Pero de lo que yo quiero hablar hoy es de hacer equipajes, de llenar maletas y bolsas para desplazarnos durante unos días o unas semanas a algún otro lugar. Reconozco que en mi casa toda esa labor la lleva a cabo mi esposa, incluso añadiría que con gusto, pese a que casi siempre terminamos enojados, porque nunca he soportado esperar, porque no puedo creer que hagan falta tantas cosas, porque me da la impresión de que todo se puede hacer con mayor celeridad y de que llegaremos una vez más tarde, como hemos hecho desde siempre. Luego, uno lo comenta por ahí con los amigos o los compañeros, y todos coinciden en la misma cantinela, todos protestan por idénticos motivos.
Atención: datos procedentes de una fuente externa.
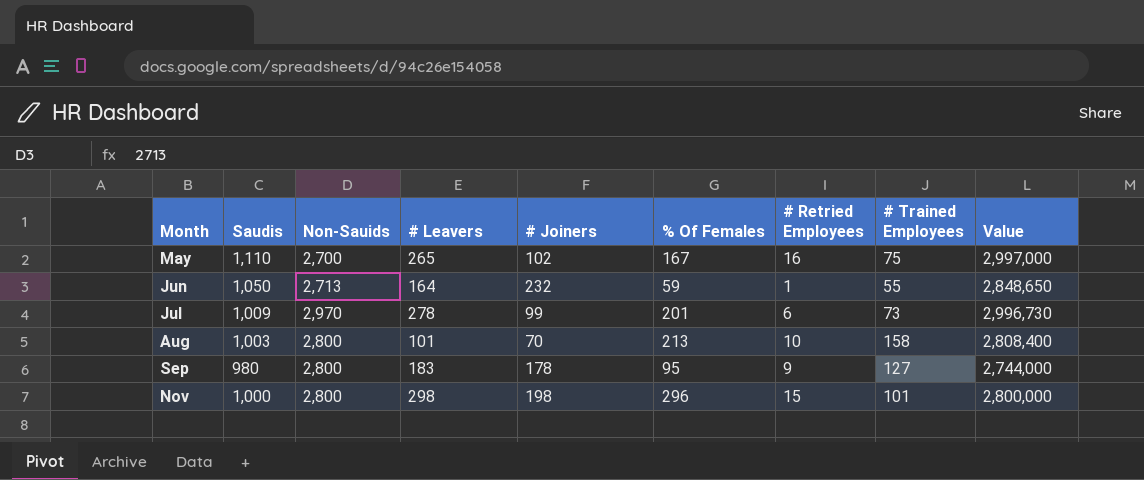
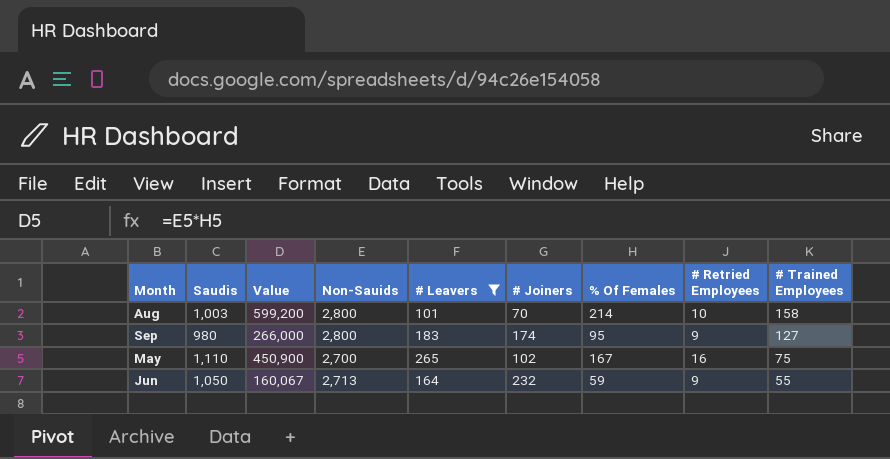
filter: none -> # Leavers <= 265
row order: Month ascending -> # Trained Employees descending
column Value | formula: [Saudis] * [Non-Sauids] -> [Non-Sauids] * [% Of Females]
column Value | position: 9 -> 3
Aug | % Of Females: 213 -> 214
Sep | # Joiners: 178 -> 174
Jun | # Retried Employees: 1 -> 9

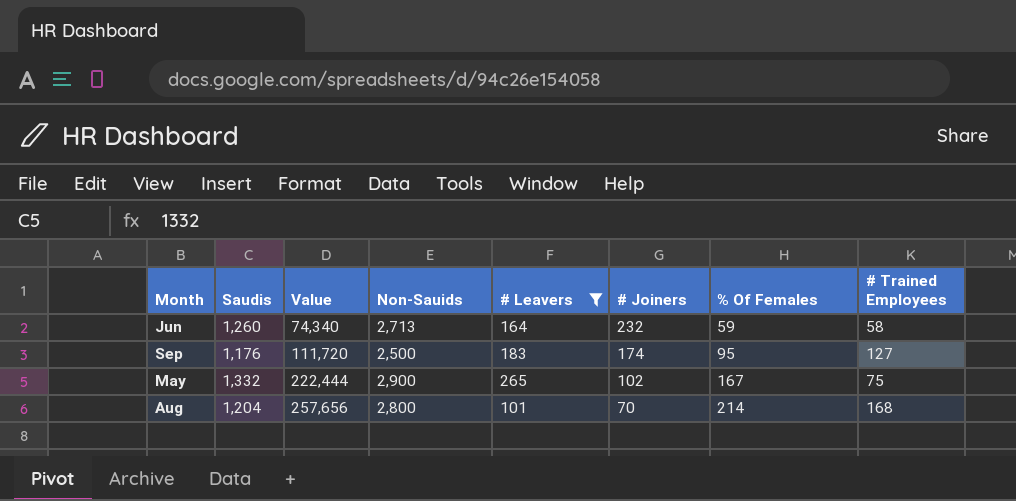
row order: # Trained Employees descending -> Value ascending
column # Retried Employees | position: 8 -> none
column Value | formula: [Non-Sauids] * [% Of Females] -> [Saudis] * [% Of Females]
Jun | Saudis: 1,050 -> 1,260
Jun | # Trained Employees: 55 -> 58
Sep | Saudis: 980 -> 1,176
Sep | Non-Sauids: 2,800 -> 2,500
May | Saudis: 1,110 -> 1,332
May | Non-Sauids: 2,700 -> 2,900
Aug | Saudis: 1,003 -> 1,204
Aug | # Trained Employees: 158 -> 168

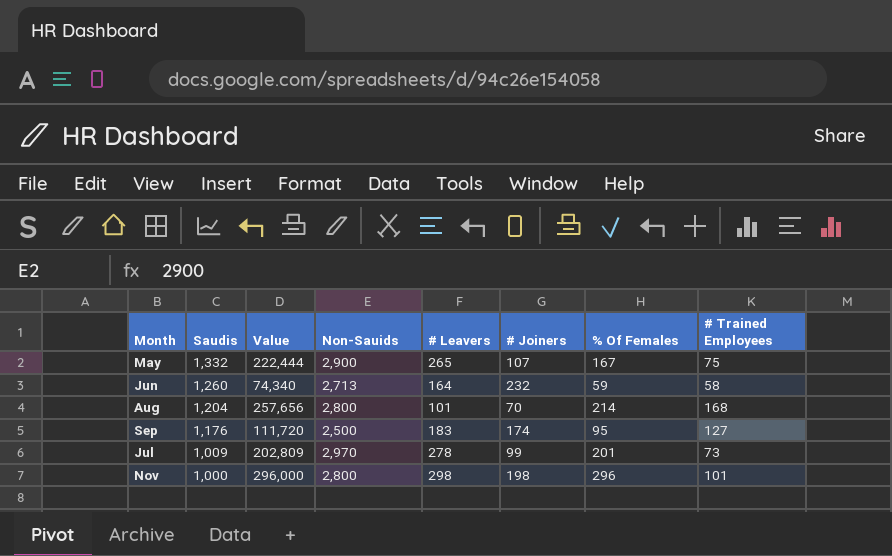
filter: # Leavers <= 265 -> none
row order: Value ascending -> Saudis descending
May | # Joiners: 102 -> 107

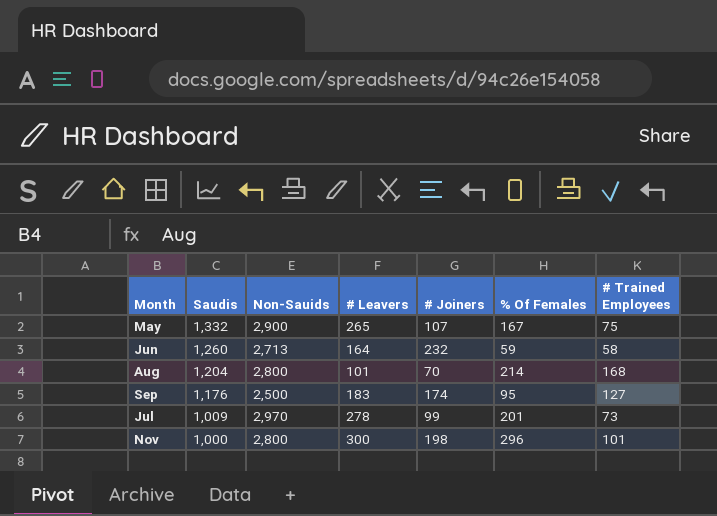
column Value | formula: [Saudis] * [% Of Females] -> none
Nov | # Leavers: 298 -> 300

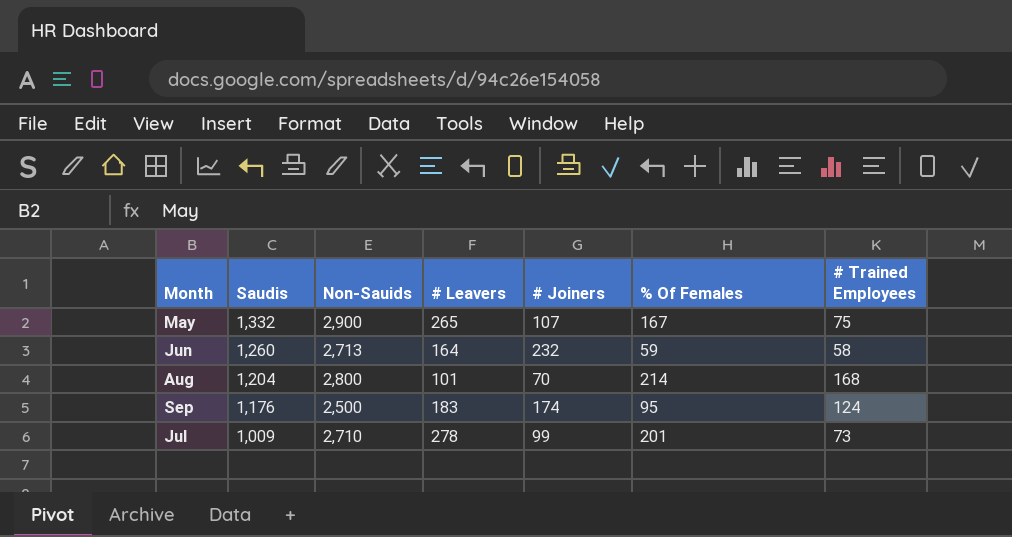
row Nov: 1,000 | 2,800 | 300 | 198 | 296 | 101 -> none
Sep | # Trained Employees: 127 -> 124
Jul | Non-Sauids: 2,970 -> 2,710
Les cuento el caso, porque viene a cuento, de aquellos dos compañeros de la mili, a los que observaba sorprendido cada noche de domingo, de vuelta del fin de semana de rebaje, mientras colocaban, es un decir,  sus pertenencias de un modo singular en sus respectivas taquillas. Uno abría la bolsa y el armario, vaciaba su contenido en el suelo e iba dándole puntapiés al montón de camisas, pantalones y prendas íntimas hasta que lo metía todo dentro, como se introduce el esférico en una portería de fútbol; el otro, sacaba concienzudamente cada prenda, la iba desplegando y plegando, de nuevo con mimo, la disponía sobre su litera y, por fin, sin prisa alguna, la situaba en su lugar dentro de la taquilla, tranquilo y en silencio, como un duende de la oscuridad, pues que, a esas alturas de la noche ya habían tocado a silencio, habían apagado las luces y él seguía afanado en su equipaje, perfeccionista, casi obsesivo, enfermo del orden, inasequible a cualquier otro estímulo. En la litera de al lado dormía yo y cada domingo fui testigo de esta ceremonia casi inconcebible del  perfecto hacedor y deshacedor de maletas y del otro espectáculo, el de la perversión, el caos, la violencia y la anarquía. Todavía hoy no estoy seguro del todo de cuál de ellos me entusiasmaba o me ponía más  de los nervios; de lo que no me cabe la menor duda es que mi mujer no hubiese soportado a ninguno.